Once during this period, he acted suddenly, on the spur of the moment, in a swift upflaring of his unconquerable fear for the safety of Washington. Previously, he had consented to push the detained corps, McDowell's, southward by land to cooperate with McClellan, who adapted his plans to this arrangement. Scarcely had he done so, than Lincoln threw his plans into confusion by ordering McDowell back to Washington.(28) Jackson, who had begun his famous campaign of menace, was sweeping like a whirlwind down the Shenandoah Valley, and in the eyes of panic-struck Washington appeared to be a reincarnation of Southey's Napoleon,--
"And the great Few-Faw-Fum, would presently come, With a hop, skip and jump"
into Pennsylvania Avenue. As Jackson's object was to bring McDowell back to Washington and enable Johnston to deal with McClellan unreinforced, Lincoln had fallen into a trap. But he had much company. Stanton was well-nigh out of his head.

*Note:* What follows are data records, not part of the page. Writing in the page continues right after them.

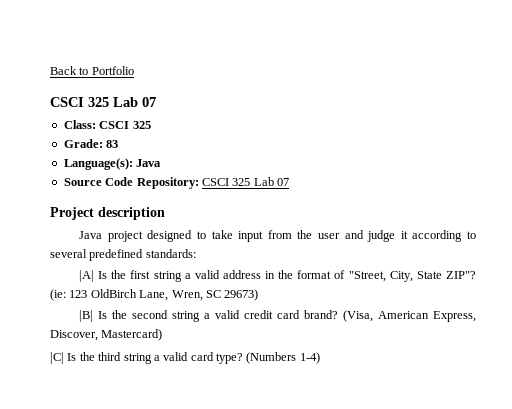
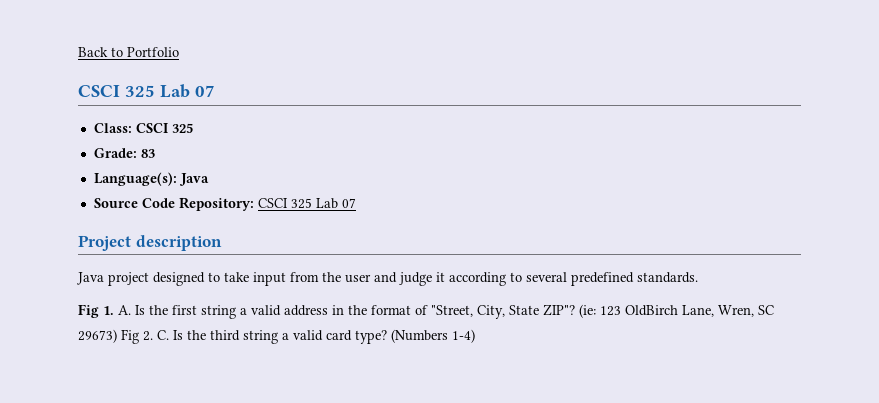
- Java project designed to take input from the user and judge it according to several predefined standards:
- |A| Is the first string a valid address in the format of "Street, City, State ZIP"?
+ Java project designed to take input from the user and judge it according to several predefined standards.
+ Fig 1. A. Is the first string a valid address in the format of "Street, City, State ZIP"?
- (ie: 123 OldBirch Lane, Wren, SC 29673)
- |B| Is the second string a valid credit card brand? (Visa, American Express, Discover, Mastercard)
- |C| Is the third string a valid card type?
+ (ie: 123 OldBirch Lane, Wren, SC 29673) Fig 2. C. Is the third string a valid card type?

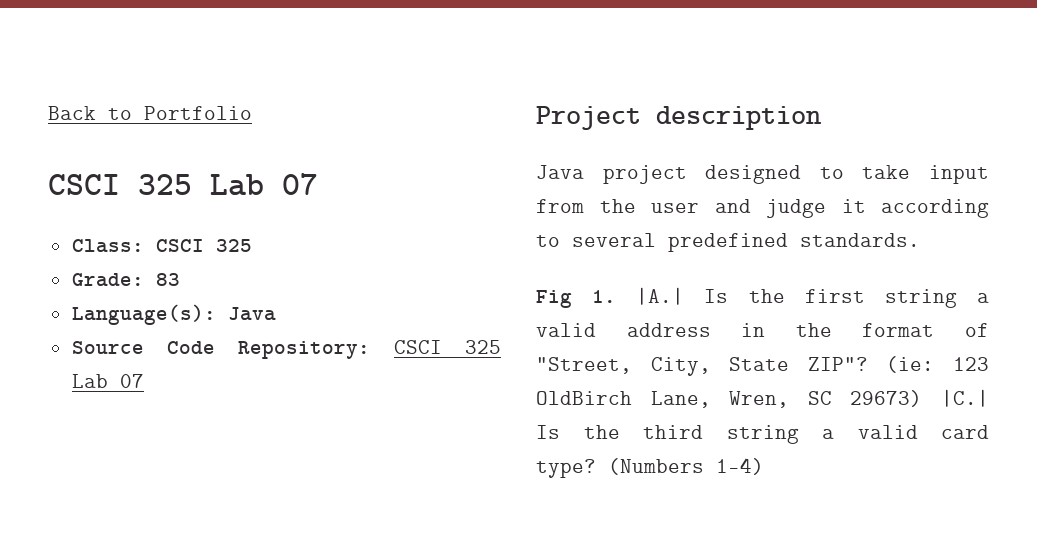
- Fig 1. A. Is the first string a valid address in the format of "Street, City, State ZIP"?
+ Fig 1. |A.| Is the first string a valid address in the format of "Street, City, State ZIP"?
- (ie: 123 OldBirch Lane, Wren, SC 29673) Fig 2. C. Is the third string a valid card type?
+ (ie: 123 OldBirch Lane, Wren, SC 29673) |C.| Is the third string a valid card type?

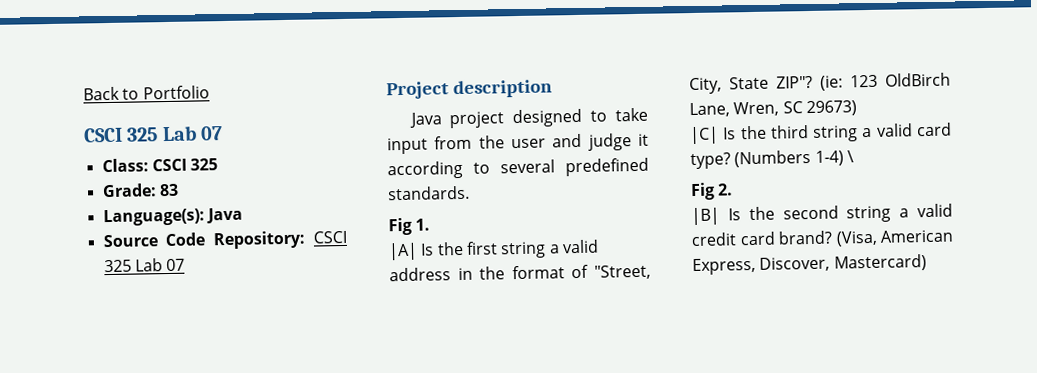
- Fig 1. |A.| Is the first string a valid address in the format of "Street, City, State ZIP"?
+ Fig 1.
+ |A| Is the first string a valid address in the format of "Street, City, State ZIP"?
- (ie: 123 OldBirch Lane, Wren, SC 29673) |C.| Is the third string a valid card type?
+ (ie: 123 OldBirch Lane, Wren, SC 29673)
+ |C| Is the third string a valid card type?
- (Numbers 1-4)
+ (Numbers 1-4) \
+ Fig 2.
+ |B| Is the second string a valid credit card brand? (Visa, American Express, Discover, Mastercard)

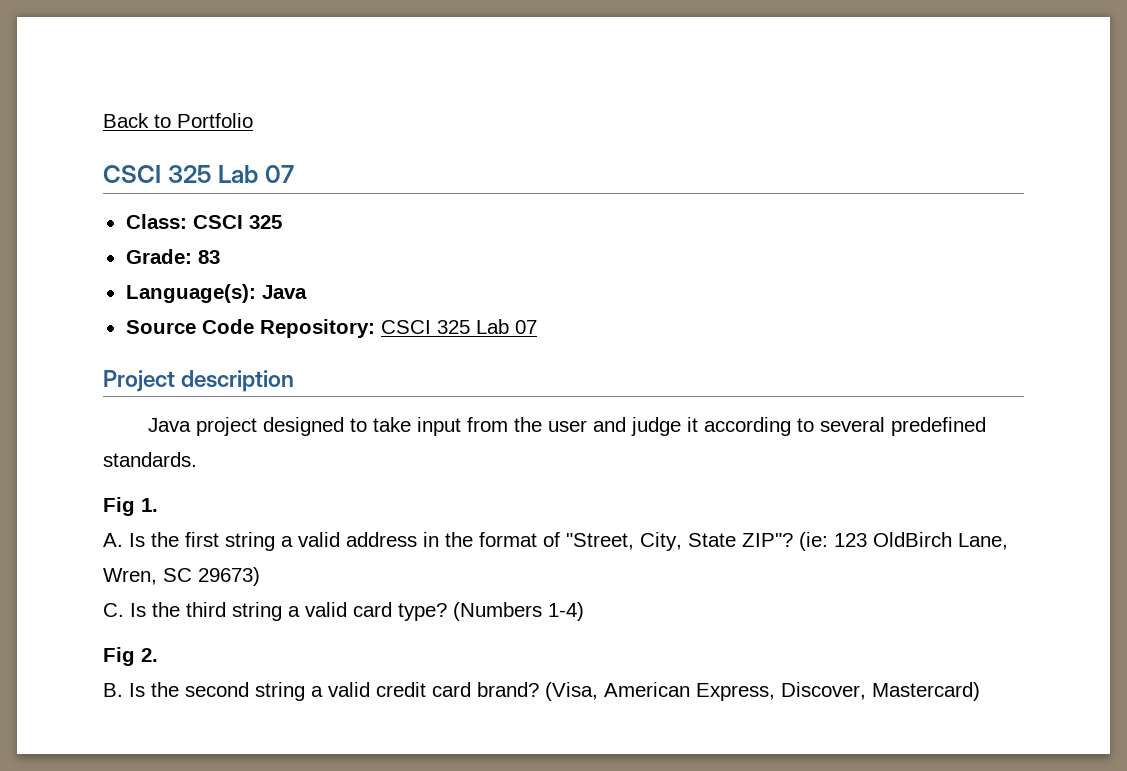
- |A| Is the first string a valid address in the format of "Street, City, State ZIP"?
+ A. Is the first string a valid address in the format of "Street, City, State ZIP"?
- |C| Is the third string a valid card type?
+ C. Is the third string a valid card type?
- (Numbers 1-4) \
+ (Numbers 1-4)
- |B| Is the second string a valid credit card brand?
+ B. Is the second string a valid credit card brand?

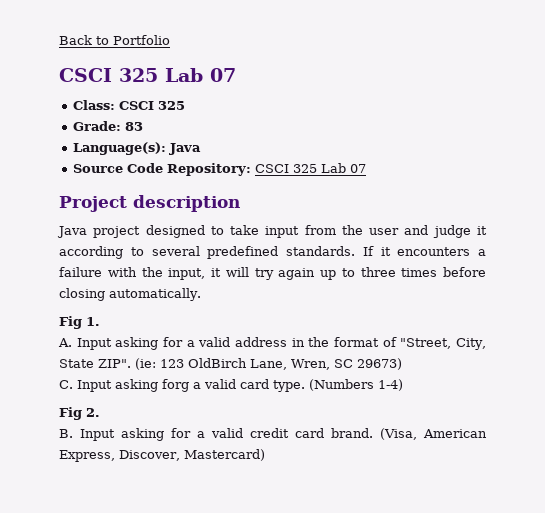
+ If it encounters a failure with the input, it will try again up to three times before closing automatically.
- A. Is the first string a valid address in the format of "Street, City, State ZIP"?
+ A. Input asking for a valid address in the format of "Street, City, State ZIP".
- C. Is the third string a valid card type?
+ C. Input asking forg a valid card type.
- B. Is the second string a valid credit card brand?
+ B. Input asking for a valid credit card brand.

Though Jackson's army was less than fifteen thousand and the Union forces in front of him upward of sixty thousand, Stanton telegraphed to Northern governors imploring them to hasten forward militia because "the enemy in great force are marching on Washington."(29)
The moment Jackson had accomplished his purpose, having drawn a great army northwestward away from McClellan, most of which should have been marching southeastward to join McClellan, he slipped away, rushed his own army across the whole width of Virginia, and joined Lee in the terrible fighting of the Seven Days before Richmond.

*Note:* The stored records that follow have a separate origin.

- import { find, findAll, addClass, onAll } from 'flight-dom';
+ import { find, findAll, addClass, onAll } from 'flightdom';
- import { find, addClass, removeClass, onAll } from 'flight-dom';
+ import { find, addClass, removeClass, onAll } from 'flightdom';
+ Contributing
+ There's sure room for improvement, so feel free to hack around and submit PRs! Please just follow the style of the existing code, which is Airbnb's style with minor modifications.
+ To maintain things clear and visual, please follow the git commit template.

In the midst of this furious confusion, the men surrounding Lincoln may be excused for not observing a change in him. They have recorded his appearance of indecision, his solicitude over McClellan, his worn and haggard look. The changing light in those smoldering fires of his deeply sunken eyes escaped their notice. Gradually, through profound unhappiness, and as always in silence, Lincoln was working out of his last eclipse. No certain record of his inner life during this transition, the most important of his life, has survived. We can judge of it only by the results. The outstanding fact with regard to it is a certain change of attitude, an access of determination, late in June. What desperate wrestling with the angel had taken place in the months of agony since his son's death, even his private secretaries have not felt able to say. Neither, apparently, did they perceive, until it flashed upon them full-blown, the change that was coming over his resolution. Nor did the Cabinet have any warning that the President was turning a corner, developing a new phase of himself, something sterner, more powerful than anything they had suspected. This was ever his way. His instinctive reticence stood firm until the moment of the new birth. Not only the Cabinet but the country was amazed and startled, when, late in June, the President suddenly left Washington. He made a flying trip to West Point where Scott was living in virtual retirement.(30) What passed between the two, those few hours they spent together, that twenty-fourth of June, 1862, has never been divulged. Did they have any eyes, that day, for the wonderful prospect from the high terrace of the parade ground; for the river so far below, flooring the valley with silver; for the mountains pearl and blue? Did they talk of Stanton, of his waywardness, his furies? Of the terrible Committee? Of the way Lincoln had tied his own hands, brought his will to stalemate, through his recognition of the unofficial councils? Who knows?